China’s COVID lockdown of Shenzhen, the southern financial and manufacturing hub that neighbors Hong Kong, came as a shock.

Hong Kong’s Hang Seng index plunged five percent to its lowest level since 2016. The Hang Seng tech index crashed 11 percent. Chinese stocks that trade in New York fell sharply, with videogame maker NetEase, e-commerce giant JD.com, search and AI giant Baidu.com, farm-tech firm Pinduoduo among the worst performing stocks in the Nasdaq composite.

No market is an island, especially when China is involved, so the closing of Shenzhen sent a shockwave rippling through U.S. stocks. The Nasdaq Composite dropped 262.59 points, or 2 percent, to its lowest level since December 2020. Shares of Apple fell 2.7 percent, Amazon declined 2.5 percent, and Google shares tumbled three percent. Nothing calamitous, however. The S&P 500 was down just seven-tenths of a point, and the Dow Jones Industrial Average actually rose on the day.

That would seem to imply that investors think the U.S. economy will not be hit hard by a brief lockdown of Shenzhen. That’s likely right – provided the lockdown is brief.

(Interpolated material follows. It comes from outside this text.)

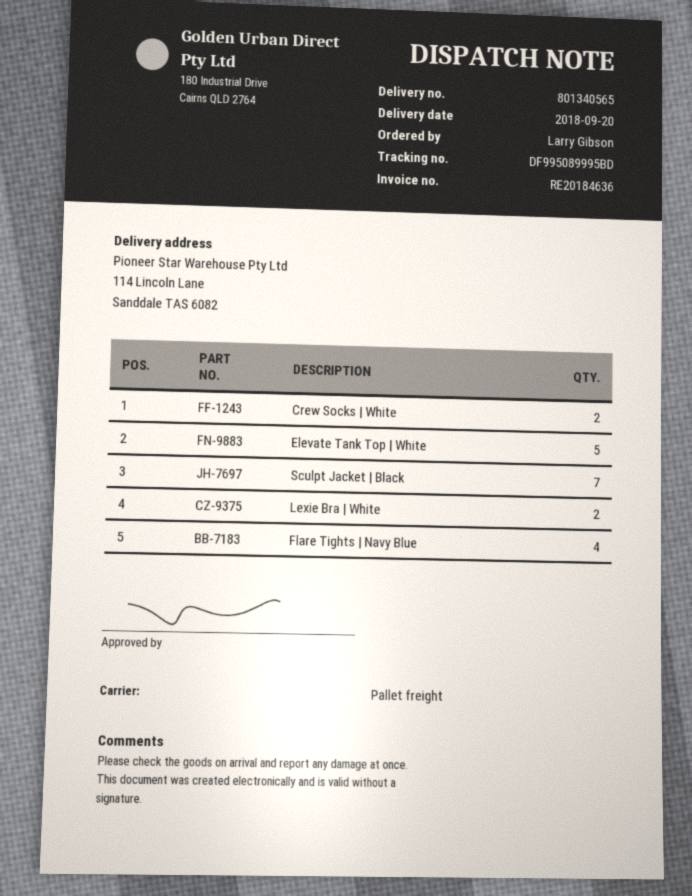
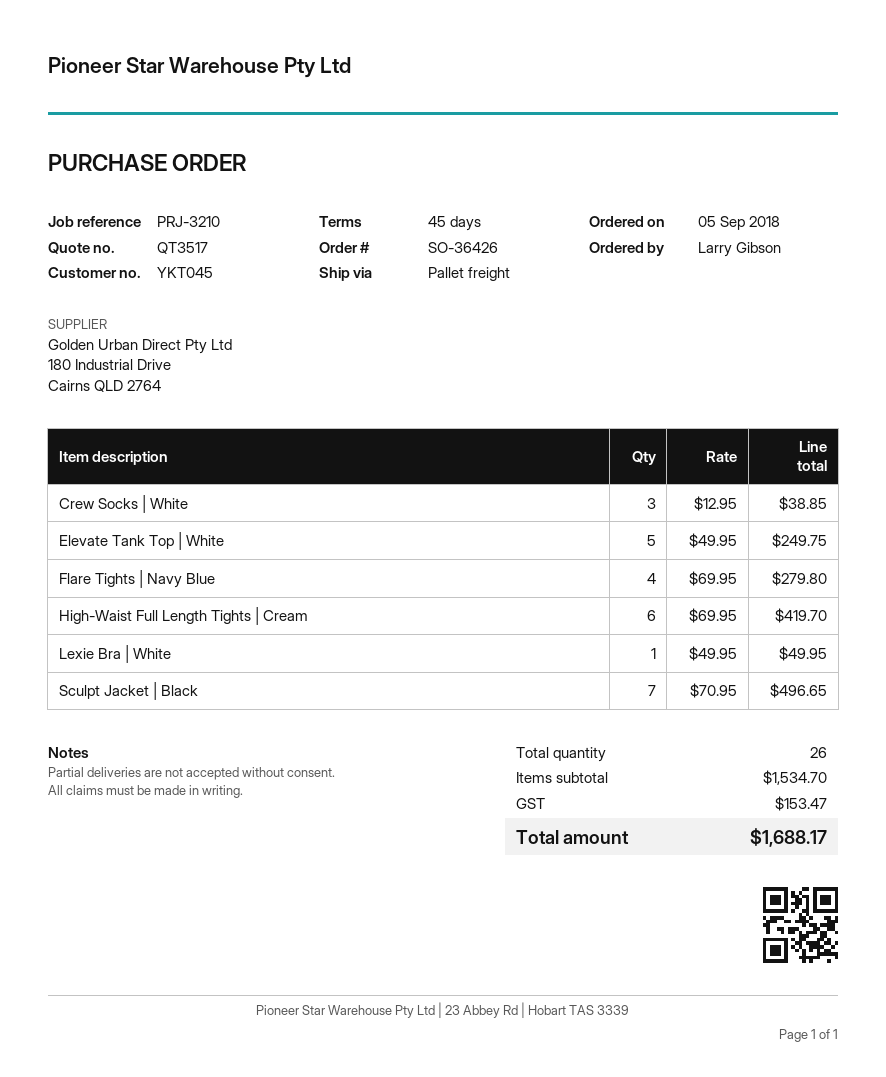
Crew Socks | White: 2 -> 3
Lexie Bra | White: 2 -> 1
High-Waist Full Length Tights | Cream: none -> 6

The trouble is that we have no way of evaluating just how big the coronavirus surge in China is, which leaves us with little to go on when evaluating whether the seven-day lockdown that officials announced will be enough. We cannot help but remember back when our own officials told us that we only needed to sit tight for two weeks to “flatten the curve.” That was, coincidentally, just about two years ago. Happy birthday, Mr. Lockdown.

A prolonged lockdown would be disruptive. It would add to shortages of many goods imported from China as well as shortages of goods imported from elsewhere with Chinese parts. To give some sense of the scale, the U.S. imported around $48 billion of goods from China in January alone and probably at least that much in goods officially manufactured elsewhere but carrying components from China. A hundred billion here, a hundred billion there, and pretty soon you are talking about real money.

One likely effect of a prolonged shutdown in China would be higher inflation in the U.S. That’s likely to weigh on the minds of Fed officials as they meet this week to finally raise their interest rate target by twenty-five basis points. It could mean that the Fed will have to raise rates even more aggressively to get inflation under control. Perhaps the politicians will take note: the outsourcing of manufacturing to China means that our monetary policy is now determined, in part, by the public health policy of China.